● **EXERCISE**
Line by line, output the data that follows exactly as written.

Difference listings:
-- Opening Marker --
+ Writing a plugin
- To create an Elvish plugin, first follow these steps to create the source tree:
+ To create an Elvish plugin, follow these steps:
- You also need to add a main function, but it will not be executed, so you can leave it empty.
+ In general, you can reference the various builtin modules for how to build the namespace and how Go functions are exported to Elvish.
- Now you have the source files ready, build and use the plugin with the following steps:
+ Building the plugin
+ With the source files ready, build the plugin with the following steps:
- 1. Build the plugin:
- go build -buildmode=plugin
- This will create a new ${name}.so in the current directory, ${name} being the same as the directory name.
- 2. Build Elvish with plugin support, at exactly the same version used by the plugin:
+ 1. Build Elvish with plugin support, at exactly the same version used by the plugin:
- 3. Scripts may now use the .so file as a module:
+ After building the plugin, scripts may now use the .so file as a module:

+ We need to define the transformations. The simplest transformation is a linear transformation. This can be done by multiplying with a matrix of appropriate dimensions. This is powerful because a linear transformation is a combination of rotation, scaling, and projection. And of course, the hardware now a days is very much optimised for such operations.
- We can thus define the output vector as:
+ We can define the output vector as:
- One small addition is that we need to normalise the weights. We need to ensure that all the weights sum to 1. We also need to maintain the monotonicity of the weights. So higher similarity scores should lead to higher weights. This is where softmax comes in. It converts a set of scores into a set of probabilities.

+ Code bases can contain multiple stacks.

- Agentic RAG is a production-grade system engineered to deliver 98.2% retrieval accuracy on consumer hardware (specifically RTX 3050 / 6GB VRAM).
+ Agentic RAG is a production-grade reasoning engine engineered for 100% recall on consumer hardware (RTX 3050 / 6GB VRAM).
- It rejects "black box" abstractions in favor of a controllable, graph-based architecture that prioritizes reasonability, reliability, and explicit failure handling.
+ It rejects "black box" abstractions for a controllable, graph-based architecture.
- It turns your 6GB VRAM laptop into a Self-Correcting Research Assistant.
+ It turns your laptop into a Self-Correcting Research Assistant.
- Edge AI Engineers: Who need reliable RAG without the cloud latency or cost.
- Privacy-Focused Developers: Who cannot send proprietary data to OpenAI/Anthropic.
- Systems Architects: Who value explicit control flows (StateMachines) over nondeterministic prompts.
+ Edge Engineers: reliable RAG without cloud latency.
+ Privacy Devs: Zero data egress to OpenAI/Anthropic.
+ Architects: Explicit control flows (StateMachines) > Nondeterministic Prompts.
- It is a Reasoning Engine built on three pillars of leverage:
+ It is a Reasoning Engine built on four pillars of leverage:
-- Closing Marker --
● **OUTPUT**
+ Writing a plugin
- To create an Elvish plugin, first follow these steps to create the source tree:
+ To create an Elvish plugin, follow these steps:
- You also need to add a main function, but it will not be executed, so you can leave it empty.
+ In general, you can reference the various builtin modules for how to build the namespace and how Go functions are exported to Elvish.
- Now you have the source files ready, build and use the plugin with the following steps:
+ Building the plugin
+ With the source files ready, build the plugin with the following steps:
- 1. Build the plugin:
- go build -buildmode=plugin
- This will create a new ${name}.so in the current directory, ${name} being the same as the directory name.
- 2. Build Elvish with plugin support, at exactly the same version used by the plugin:
+ 1. Build Elvish with plugin support, at exactly the same version used by the plugin:
- 3. Scripts may now use the .so file as a module:
+ After building the plugin, scripts may now use the .so file as a module:

+ We need to define the transformations. The simplest transformation is a linear transformation. This can be done by multiplying with a matrix of appropriate dimensions. This is powerful because a linear transformation is a combination of rotation, scaling, and projection. And of course, the hardware now a days is very much optimised for such operations.
- We can thus define the output vector as:
+ We can define the output vector as:
- One small addition is that we need to normalise the weights. We need to ensure that all the weights sum to 1. We also need to maintain the monotonicity of the weights. So higher similarity scores should lead to higher weights. This is where softmax comes in. It converts a set of scores into a set of probabilities.

+ Code bases can contain multiple stacks.

- Agentic RAG is a production-grade system engineered to deliver 98.2% retrieval accuracy on consumer hardware (specifically RTX 3050 / 6GB VRAM).
+ Agentic RAG is a production-grade reasoning engine engineered for 100% recall on consumer hardware (RTX 3050 / 6GB VRAM).
- It rejects "black box" abstractions in favor of a controllable, graph-based architecture that prioritizes reasonability, reliability, and explicit failure handling.
+ It rejects "black box" abstractions for a controllable, graph-based architecture.
- It turns your 6GB VRAM laptop into a Self-Correcting Research Assistant.
+ It turns your laptop into a Self-Correcting Research Assistant.
- Edge AI Engineers: Who need reliable RAG without the cloud latency or cost.
- Privacy-Focused Developers: Who cannot send proprietary data to OpenAI/Anthropic.
- Systems Architects: Who value explicit control flows (StateMachines) over nondeterministic prompts.
+ Edge Engineers: reliable RAG without cloud latency.
+ Privacy Devs: Zero data egress to OpenAI/Anthropic.
+ Architects: Explicit control flows (StateMachines) > Nondeterministic Prompts.
- It is a Reasoning Engine built on three pillars of leverage:
+ It is a Reasoning Engine built on four pillars of leverage:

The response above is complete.